The US Federal Aviation Administration (FAA) has signalled that it will require the operators of all 8,000 commercial aircraft to equip with either 5G C-Band-tolerant radio altimeters or approved filters by February 2024.
The agency is proposing the new altimeter standards in a 9 January regulatory filing, in response to 100 reports of potential 5G interference including faulty altimeter data, erroneous terrain and collision avoidance system warnings and incorrect landing gear alerts.
“As the flight crew becomes more desensitised to erroneous warnings, they are less likely to react to an accurate warning, negating the safety benefits of the warning altogether and likely leading to a catastrophic incident,” the proposal says.
In January 2022, US cellular companies AT&T and Verizon activated the first US 5G networks which use the 3700-3980 MHz radio range – close to the 4200-4400 MHz range used by radio altimeters. The agency warns that risks will increase as more US cellular companies launch 5G networks, and as they expand the bandwidth they use.
Those businesses initially voluntarily agreed to delay some C-Band 5G deployment until July 2023 while US airlines started to retrofit aircraft to ensure that they did not face interference.
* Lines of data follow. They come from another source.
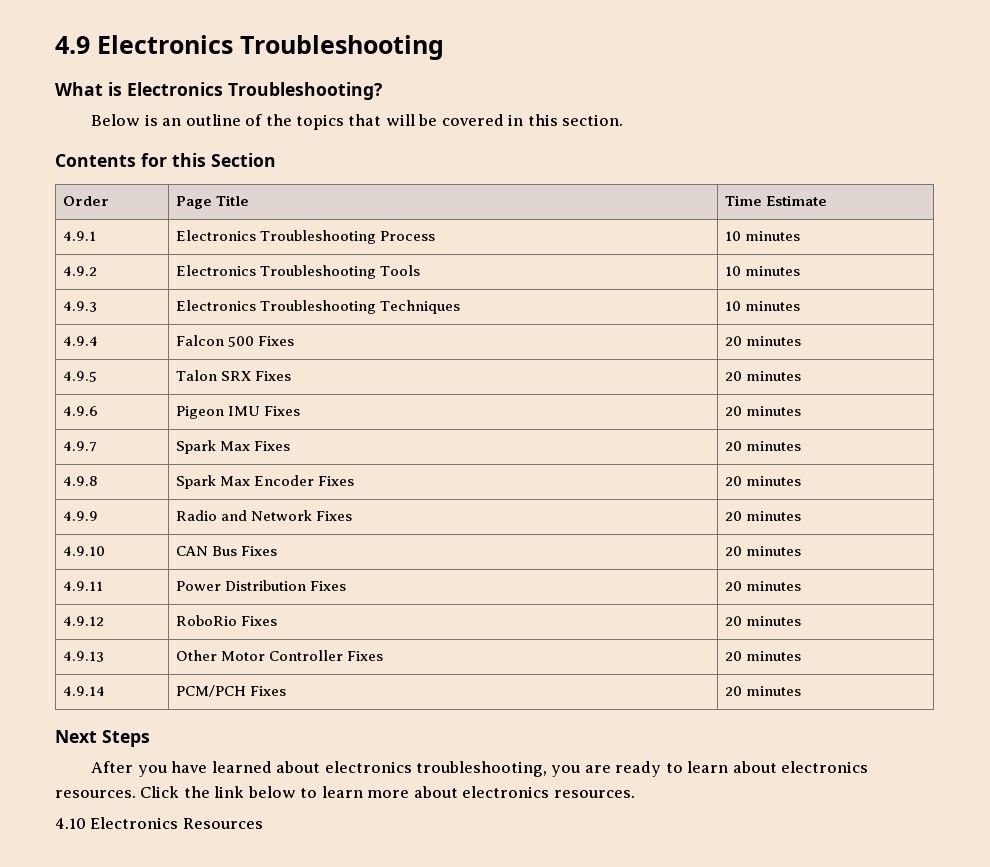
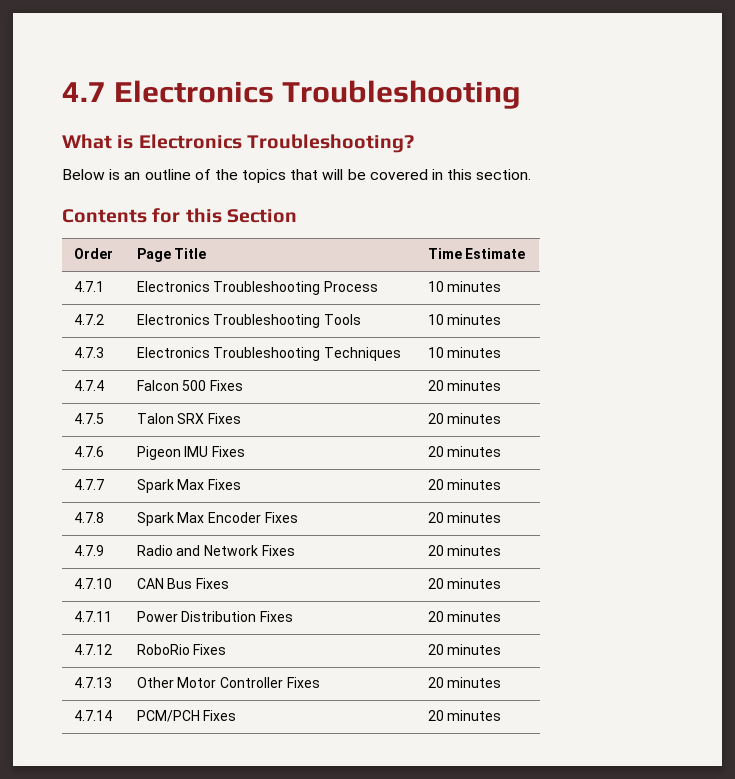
- 4.9 Electronics Troubleshooting
+ 4.7 Electronics Troubleshooting
- 4.9.1 | Electronics Troubleshooting Process | 10 minutes
+ 4.7.1 | Electronics Troubleshooting Process | 10 minutes
- 4.9.2 | Electronics Troubleshooting Tools | 10 minutes
+ 4.7.2 | Electronics Troubleshooting Tools | 10 minutes
- 4.9.3 | Electronics Troubleshooting Techniques | 10 minutes
+ 4.7.3 | Electronics Troubleshooting Techniques | 10 minutes
- 4.9.4 | Falcon 500 Fixes | 20 minutes
+ 4.7.4 | Falcon 500 Fixes | 20 minutes
- 4.9.5 | Talon SRX Fixes | 20 minutes
+ 4.7.5 | Talon SRX Fixes | 20 minutes
- 4.9.6 | Pigeon IMU Fixes | 20 minutes
+ 4.7.6 | Pigeon IMU Fixes | 20 minutes
- 4.9.7 | Spark Max Fixes | 20 minutes
+ 4.7.7 | Spark Max Fixes | 20 minutes
- 4.9.8 | Spark Max Encoder Fixes | 20 minutes
+ 4.7.8 | Spark Max Encoder Fixes | 20 minutes
- 4.9.9 | Radio and Network Fixes | 20 minutes
+ 4.7.9 | Radio and Network Fixes | 20 minutes
- 4.9.10 | CAN Bus Fixes | 20 minutes
+ 4.7.10 | CAN Bus Fixes | 20 minutes
- 4.9.11 | Power Distribution Fixes | 20 minutes
+ 4.7.11 | Power Distribution Fixes | 20 minutes
- 4.9.12 | RoboRio Fixes | 20 minutes
+ 4.7.12 | RoboRio Fixes | 20 minutes
- 4.9.13 | Other Motor Controller Fixes | 20 minutes
+ 4.7.13 | Other Motor Controller Fixes | 20 minutes
- 4.9.14 | PCM/PCH Fixes | 20 minutes
+ 4.7.14 | PCM/PCH Fixes | 20 minutes
- Next Steps
- After you have learned about electronics troubleshooting, you are ready to learn about electronics resources. Click the link below to learn more about electronics resources.
- 4.10 Electronics Resources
They were also prohibited from operating near 5G C-Band wireless transmitters unless specifically allowed, prompting airline chiefs to warn of an impending ‘catastrophic’ aviation crisis.
The FAA now says the 2024 mandate represents a longer-term solution that “will enable the wireless companies to achieve full use of their networks while maintaining aviation safety.”
The FAA says some altimeters ‘may already demonstrate tolerance to the 5G C-Band emissions without modification’, while others may need to be equipped with filters, or replaced,
Industry body Airlines for America (A4A) however warns supply chain trouble could compromise the ability to meet the deadline but said its members were working diligently to equip: ”Any government deadline must consider this reality,” it said.